I don't buy your assertion that this is overwhelmingly true with products like LibreOffice. Spend some time reading bug reports and feature requests; you may be disabused of your claim. I've used OO/LibreOffice and Google Docs at home for years. I am occasionally frustrated by shortcomings of Google Docs and formatting issues in OO/LibreOffice. I would never claim that these are 100% drop-in replacements for MS Office. They do, however, work exceedingly well for the purchase price and are perfectly acceptable Office replacements for many scenarios.

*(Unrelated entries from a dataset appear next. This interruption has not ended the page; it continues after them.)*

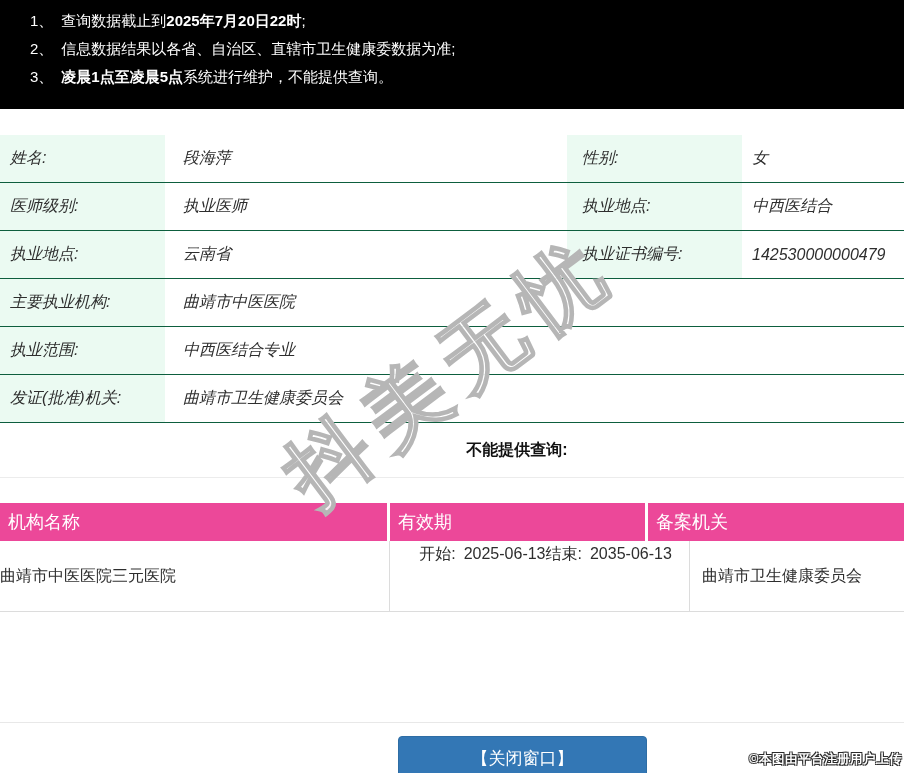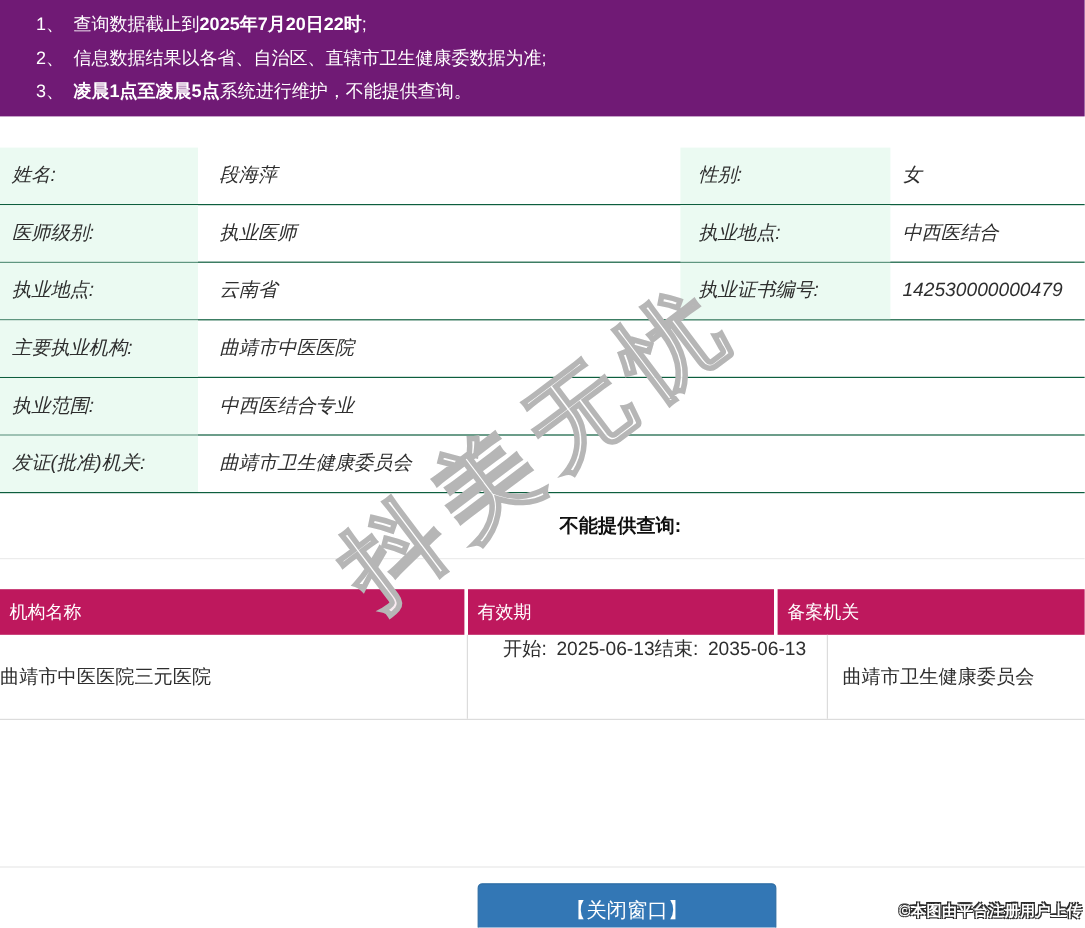--- a/index.html
+++ b/index.html
@@ -1,21 +1,21 @@
 <!DOCTYPE html>
 <html><head>
 <meta charset="utf-8">
 <style>
   * { margin:0; padding:0; box-sizing:border-box; }
   html,body { width:904px; height:773px; overflow:hidden; background:#fff;
     font-family:"Liberation Sans","DejaVu Sans",sans-serif; }
   .page { position:relative; width:904px; height:773px; background:#fff; }
 
   
-  .banner { background:#701a75; color:#fff; height:97px; padding:7px 0 0 30px; font-size:15px; }
+  .banner { background:#000000; color:#fff; height:109px; padding:7px 0 0 30px; font-size:15px; }
   .banner .line { line-height:28px; white-space:nowrap; }
   .banner .num { margin-right:8px; }
   .banner .bold { font-weight:bold; }
 
   
   .details { margin-top:26px; color:#2e2e2e; font-size:16px;font-style:italic; }
   .drow { display:flex; height:48px; border-bottom:1px solid #0d5e3e; align-items:stretch; }
   .cell { display:flex; align-items:center; }
   .dlabel  { background:#ebfaf2; width:165px; padding-left:10px; }
   .dvalue  { width:402px; padding-left:18px; }
@@ -24,22 +24,22 @@
   .dvaluew { flex:1; padding-left:18px; }
 
   
   .section-title { height:55px; border-bottom:1px solid #ececec; display:flex;
     align-items:center; justify-content:center; padding-left:130px;
     font-weight:bold; font-size:16px; color:#111; }
 
   
   .org-table { margin-top:25px; }
   .ohead { display:flex; gap:3px; }
-  .ohead .hcell { background:#be185d; color:#fff; height:38px; display:flex;
-    align-items:center; padding-left:8px; font-size:15px; }
+  .ohead .hcell { background:#ec4899; color:#fff; height:38px; display:flex;
+    align-items:center; padding-left:8px; font-size:18px; }
   .hc1 { width:387px; } .hc2 { width:255px;text-align:center; } .hc3 { flex:1; }
   .orow { display:flex; height:71px; border-bottom:1px solid #dcdcdc; font-size:16px; color:#2e2e2e; }
   .oc1 { width:390px; border-right:1px solid #dcdcdc; display:flex; align-items:center; padding-left:0; }
   .oc2 { width:300px; border-right:1px solid #dcdcdc; display:flex; flex-direction:row;
          justify-content:center; padding-left:12px; line-height:26px; }
   .oc3 { flex:1; display:flex; align-items:center; padding-left:12px; }
   .oc2 .dlab { margin-right:8px; }
 
   
   .footer-divider { position:absolute; left:0; top:722px; width:904px; border-top:1px solid #e8e8e8; }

Are there overzealous evangelists for these products? Of course. What product and audience doesn't have that problem to some degree?

Further, my belief is that having more different types of word processors is more important than cloning MS Office.

I'm not sure what you mean here. I agree that competitors shouldn't be trying to clone Office, but they also must be similar enough to be given a chance by most users. What other type of word processor are you imaging?

Comment Re:Posting test cases (Score 3, Interesting) 266

That's a great idea! Let's think it through, however. I don't own the data; that belongs to the client. Thus, I have to be somewhat vague.

You couldn't modify the example enough to use the documents already examined in your tests? Or, if the problem was a missing feature instead of a bug, you couldn't explain it without that specific set of spreadsheet data?

I'm available for consulting at my usual rate -- my contact should be on my user page.

So you're saying that you don't volunteer your time to someone's project. Pay to play, right?

From your journal post earlier today:

Despite having other demands on my time, I've begun spending a half-hour or so every day making submissions to Slashdot and trying to write quality comments. I am doing this because I think Slashdot is an important part of the internet, which like other forms of media, for good or ill is a part of our "culture."...It's not perfect...I've been modded -1, Flamebait for a post I thought was insightful too. Nothing is perfect...Support Slashdot. With your energy, time, money, whatever. It's worth it.

Hold on now. If you're willing to take that stance regarding Slashdot, why not just be honest about F/OSS office suites? You don't care about them and have no interest in seeing them succeed. There really is nothing wrong with that position.